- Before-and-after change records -
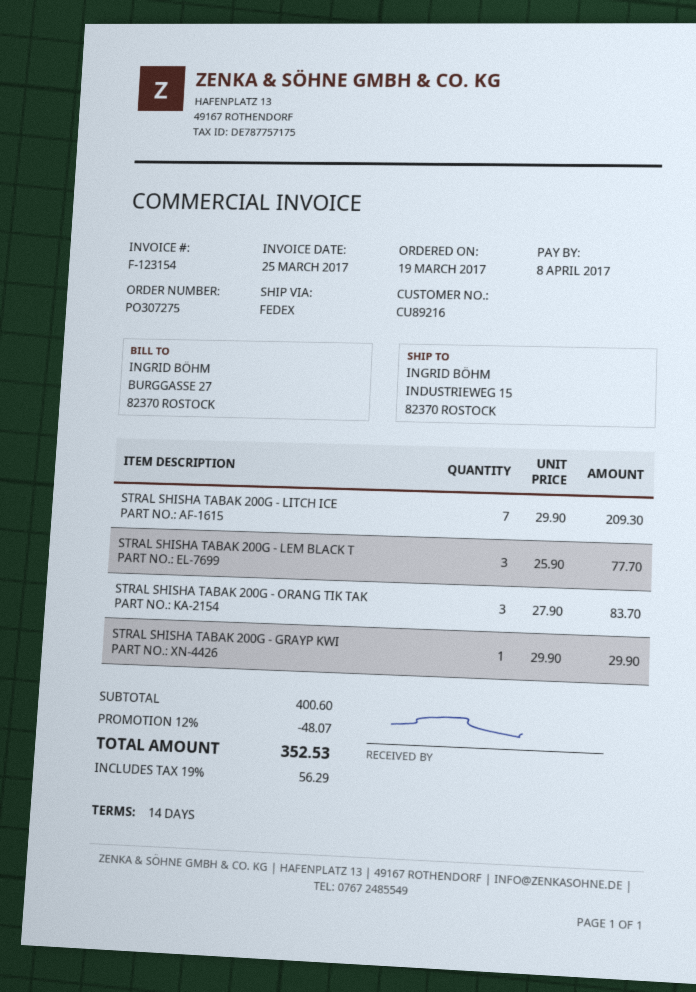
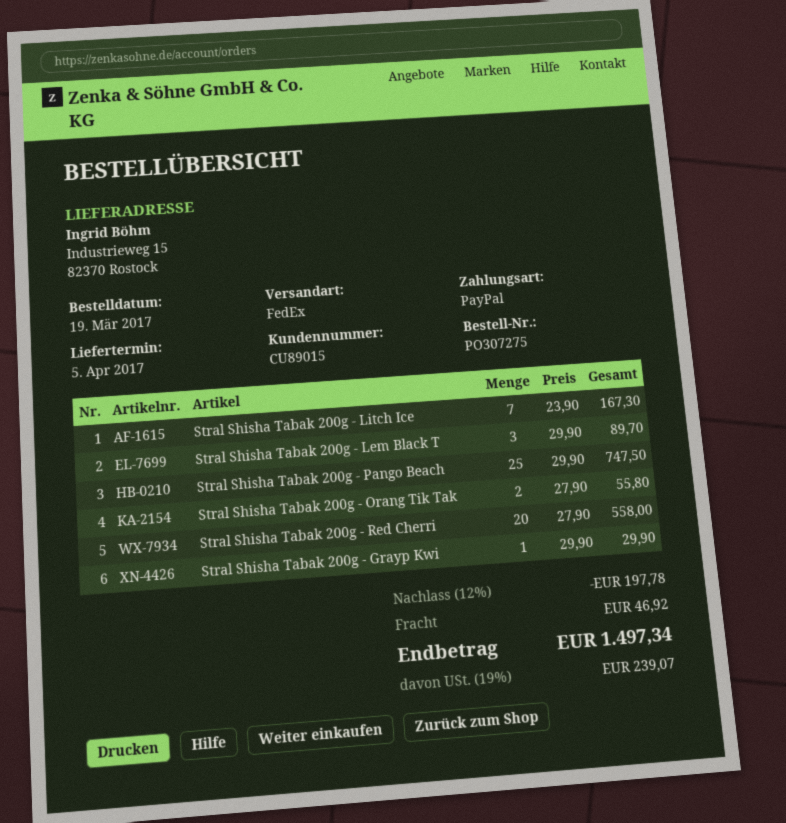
customer number: CU89216 -> CU89015
STRAL SHISHA TABAK 200G - LITCH ICE: 7 x 29.90 = 209.30 -> 7 x 23.90 = 167.30
STRAL SHISHA TABAK 200G - LEM BLACK T: 3 x 25.90 = 77.70 -> 3 x 29.90 = 89.70
STRAL SHISHA TABAK 200G - ORANG TIK TAK: 3 x 27.90 = 83.70 -> 2 x 27.90 = 55.80
Stral Shisha Tabak 200g - Pango Beach: none -> 25 x 29.90 = 747.50
Stral Shisha Tabak 200g - Red Cherri: none -> 20 x 27.90 = 558.00
discount: 12% = 48.07 -> 12% = 197.78
shipping: none -> 46.92
tax: 19% = 56.29 -> 19% = 239.07
total: 352.53 -> 1497.34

- Exercise -
Repeat the data in full, exactly as it stands, but drop every picture.

- Result -
customer number: CU89216 -> CU89015
STRAL SHISHA TABAK 200G - LITCH ICE: 7 x 29.90 = 209.30 -> 7 x 23.90 = 167.30
STRAL SHISHA TABAK 200G - LEM BLACK T: 3 x 25.90 = 77.70 -> 3 x 29.90 = 89.70
STRAL SHISHA TABAK 200G - ORANG TIK TAK: 3 x 27.90 = 83.70 -> 2 x 27.90 = 55.80
Stral Shisha Tabak 200g - Pango Beach: none -> 25 x 29.90 = 747.50
Stral Shisha Tabak 200g - Red Cherri: none -> 20 x 27.90 = 558.00
discount: 12% = 48.07 -> 12% = 197.78
shipping: none -> 46.92
tax: 19% = 56.29 -> 19% = 239.07
total: 352.53 -> 1497.34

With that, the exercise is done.